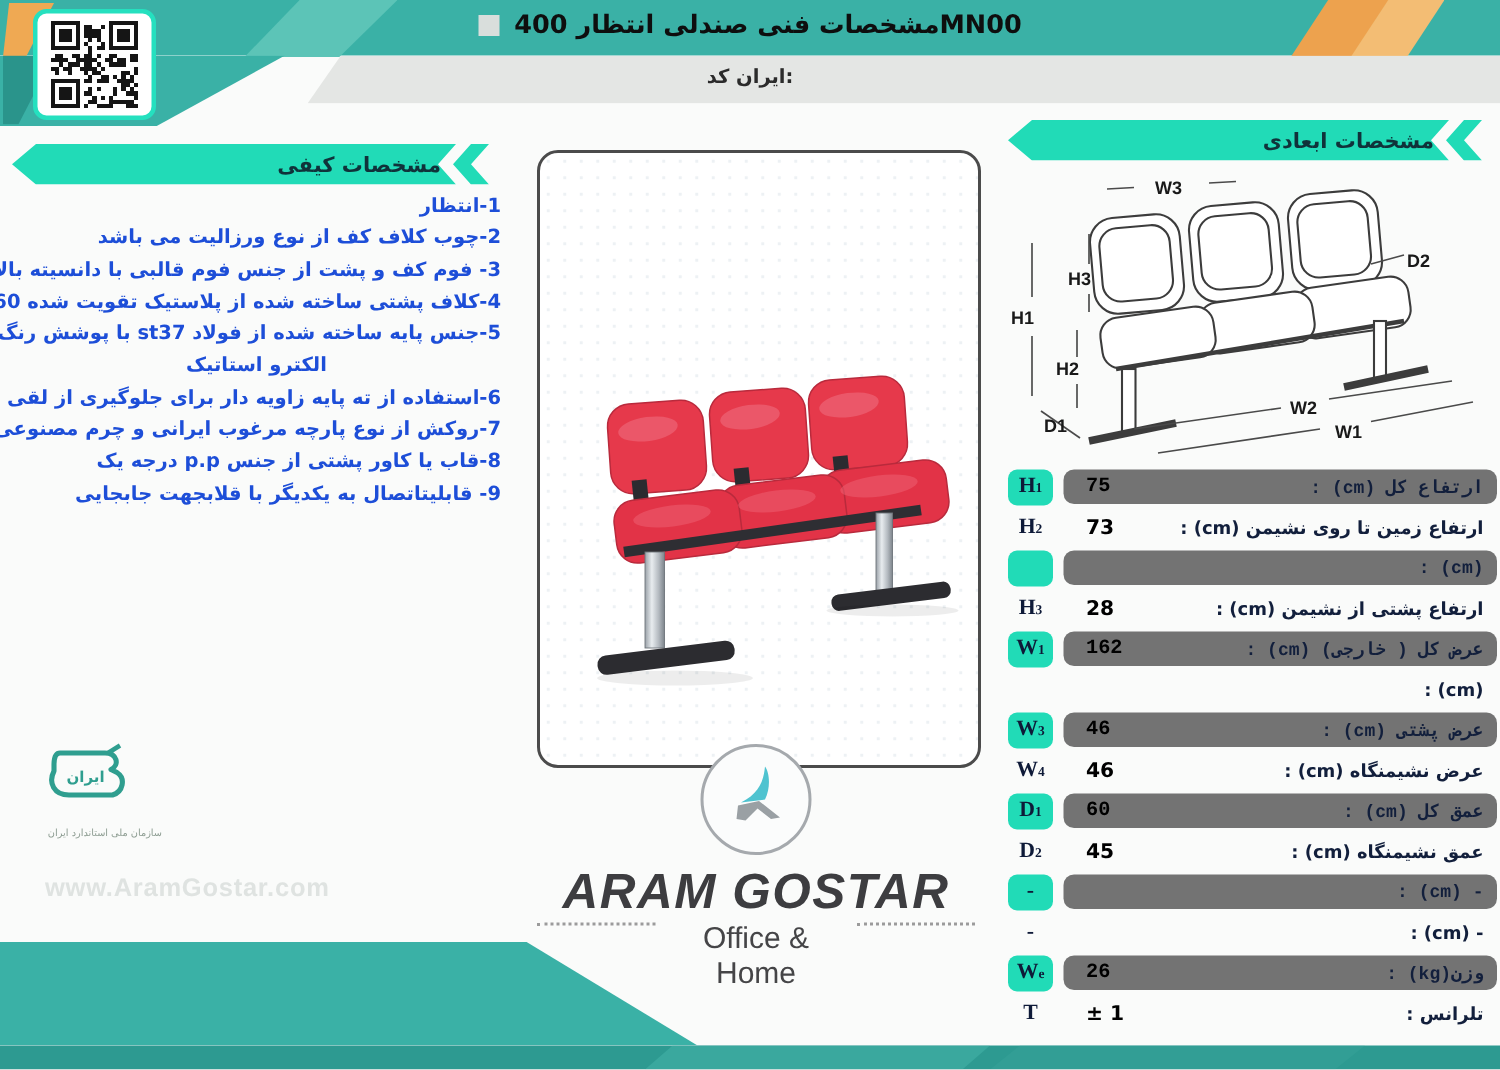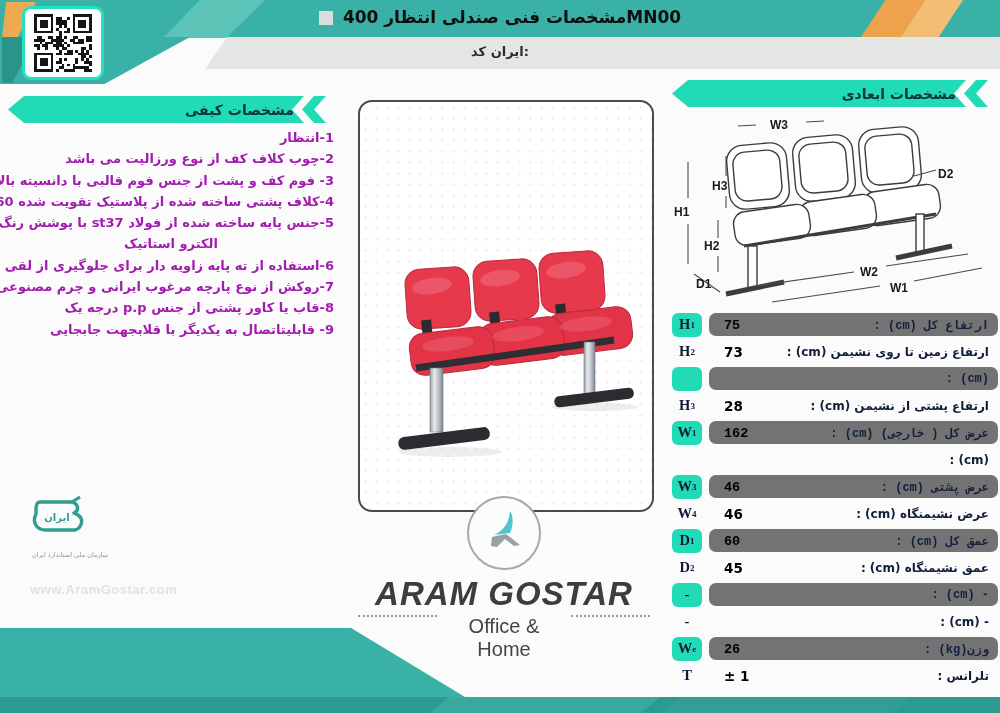--- a/index.html
+++ b/index.html
@@ -29,7 +29,7 @@
   .banner-text{font-size:14px;font-weight:bold;fill:#10323a;font-family:"DejaVu Sans",sans-serif;}
   
   .qual-list{position:absolute;left:8px;top:127px;width:326px;direction:rtl;text-align:right;}
-  .q-item{font-size:13px;font-weight:600;color:#a21caf;line-height:21.3px;white-space:nowrap;}
+  .q-item{font-size:13px;font-weight:600;color:#1d4ed8;line-height:21.3px;white-space:nowrap;}
   .q-item.left{text-align:center;}
   
   .product-box{position:absolute;left:358px;top:100px;width:292px;height:408px;background:#fff;

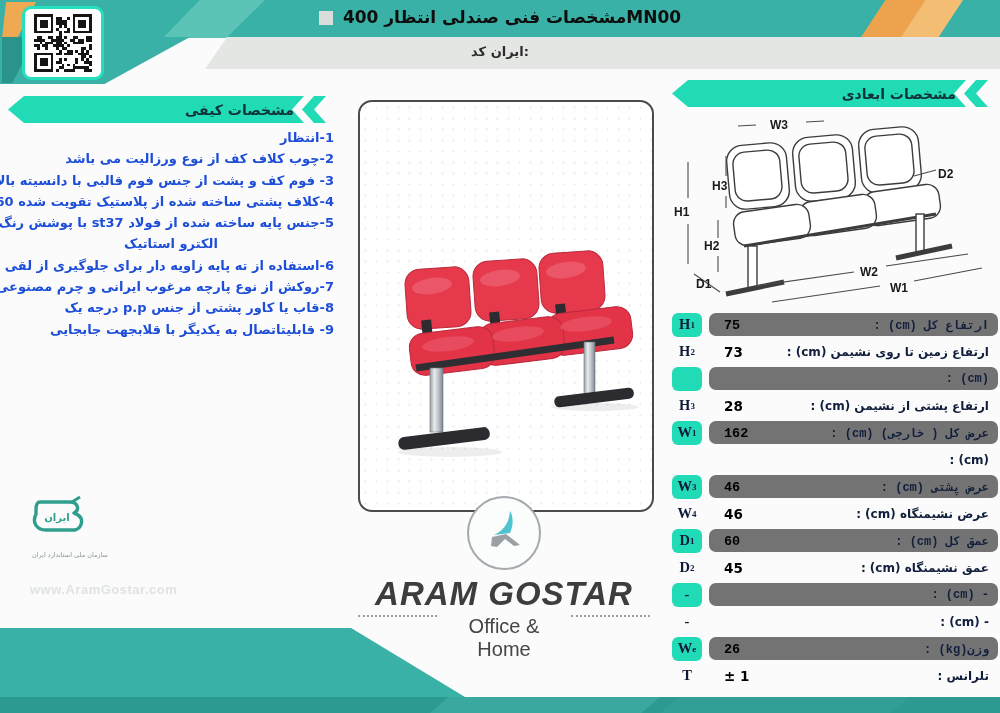--- a/index.html
+++ b/index.html
@@ -55,7 +55,7 @@
   
   .isiri{position:absolute;left:26px;top:494px;}
   .isiri-caption{position:absolute;left:8px;top:551px;width:100px;text-align:right;font-size:6.5px;color:#8b9b90;}
-  .watermark{position:absolute;left:30px;top:582px;font-family:"Liberation Sans",sans-serif;font-size:13px;font-weight:bold;color:#dfe3e1;letter-spacing:.5px;}
+  .watermark{position:absolute;left:30px;top:582px;font-family:"Liberation Sans",sans-serif;font-size:17px;font-weight:bold;color:#dfe3e1;letter-spacing:.5px;}
   
   .bottom-trap{position:absolute;left:0;top:628px;width:465px;height:69px;background:#3ab1a6;clip-path:polygon(0 0,75.5% 0,100% 100%,0 100%);}
   .bottom-strip{position:absolute;left:0;top:697px;width:1000px;height:16px;background:#2d9a91;}

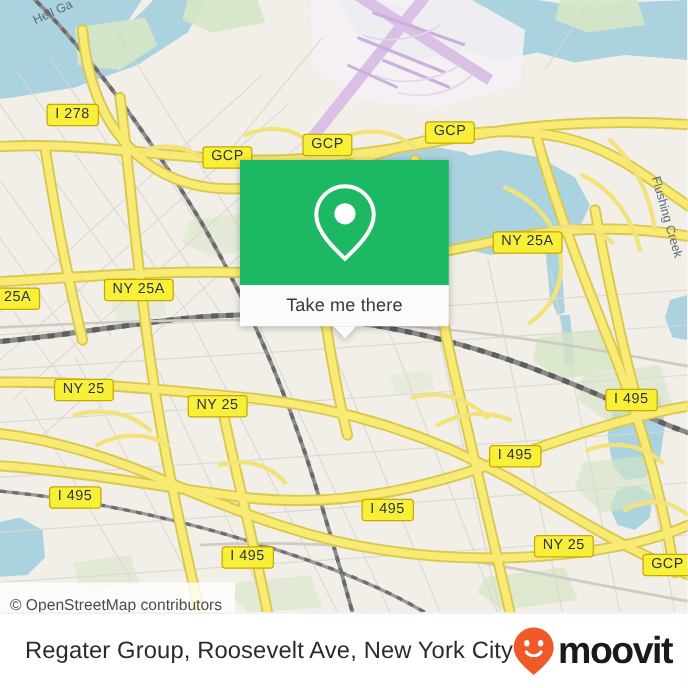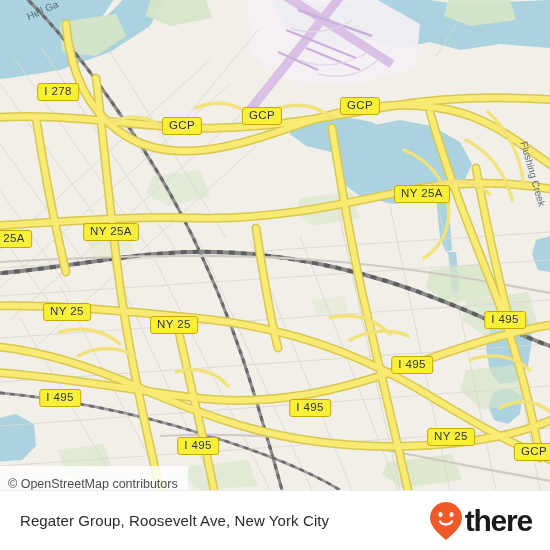--- a/index.html
+++ b/index.html
@@ -341,6 +341,18 @@
     <div class="shield" style="left:451px; top:437px;">NY 25</div>
     <div class="shield" style="left:534px; top:452px;">GCP</div>
 
+    <div id="popup">
+      <div id="popup-body">
+        <svg width="56" height="66" viewBox="0 0 56 66">
+          <path d="M28 4 C15.3 4 5 14.3 5 27 C5 40.5 20 54.5 28 62 C36 54.5 51 40.5 51 27 C51 14.3 40.7 4 28 4 Z" fill="none" stroke="#ffffff" stroke-width="3.2"></path>
+          <circle cx="28" cy="26" r="8.5" fill="#ffffff"></circle>
+        </svg>
+      </div>
+      <div id="popup-action">
+        <span>Take me there</span>
+      </div>
+      <div id="popup-tail"></div>
+    </div>
 
     <div id="attribution">
       <span>© OpenStreetMap contributors</span>

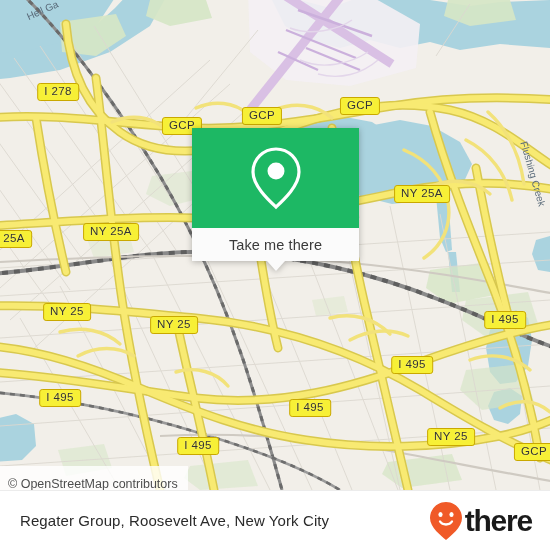--- a/index.html
+++ b/index.html
@@ -115,7 +115,7 @@
   }
   #footer-title {
     color: #2b2b2b;
-    font-size: 15px;
+    font-size: 19px;
     letter-spacing: .1px;
     white-space: nowrap;
   }

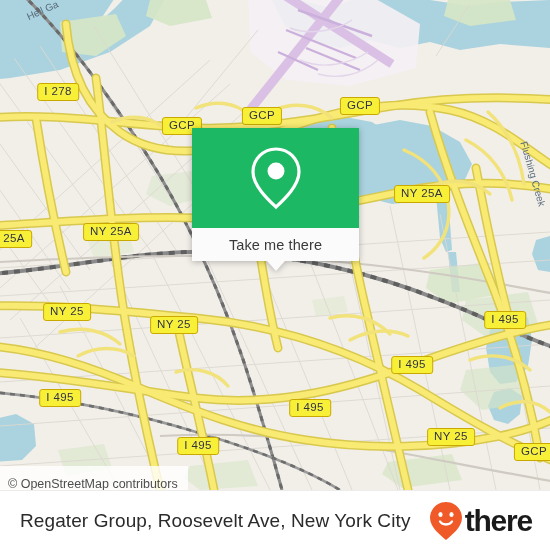--- a/index.html
+++ b/index.html
@@ -368,7 +368,7 @@
         <ellipse cx="22.5" cy="13.5" rx="2.1" ry="2.6" fill="#ffffff"></ellipse>
         <path d="M11 20.5 C13.5 24.5 20.5 24.5 23 20.5" fill="none" stroke="#ffffff" stroke-width="2.3" stroke-linecap="round"></path>
       </svg>
-      <span id="logo-wordmark">there</span>
+      <span id="logo-wordmark">moovit</span>
     </div>
   </div>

-------------------------

### PROBLEM TO WORK ON
Final task for the records above: print exactly the lines from the one that contains "<span>Take me there</span>" through the last line, both ends included, pictures excluded.

### SOLVED EXERCISE
+        <span>Take me there</span>
+      </div>
+      <div id="popup-tail"></div>
+    </div>
 
     <div id="attribution">
       <span>© OpenStreetMap contributors</span>

--- a/index.html
+++ b/index.html
@@ -115,7 +115,7 @@
   }
   #footer-title {
     color: #2b2b2b;
-    font-size: 15px;
+    font-size: 19px;
     letter-spacing: .1px;
     white-space: nowrap;
   }

--- a/index.html
+++ b/index.html
@@ -368,7 +368,7 @@
         <ellipse cx="22.5" cy="13.5" rx="2.1" ry="2.6" fill="#ffffff"></ellipse>
         <path d="M11 20.5 C13.5 24.5 20.5 24.5 23 20.5" fill="none" stroke="#ffffff" stroke-width="2.3" stroke-linecap="round"></path>
       </svg>
-      <span id="logo-wordmark">there</span>
+      <span id="logo-wordmark">moovit</span>
     </div>
   </div>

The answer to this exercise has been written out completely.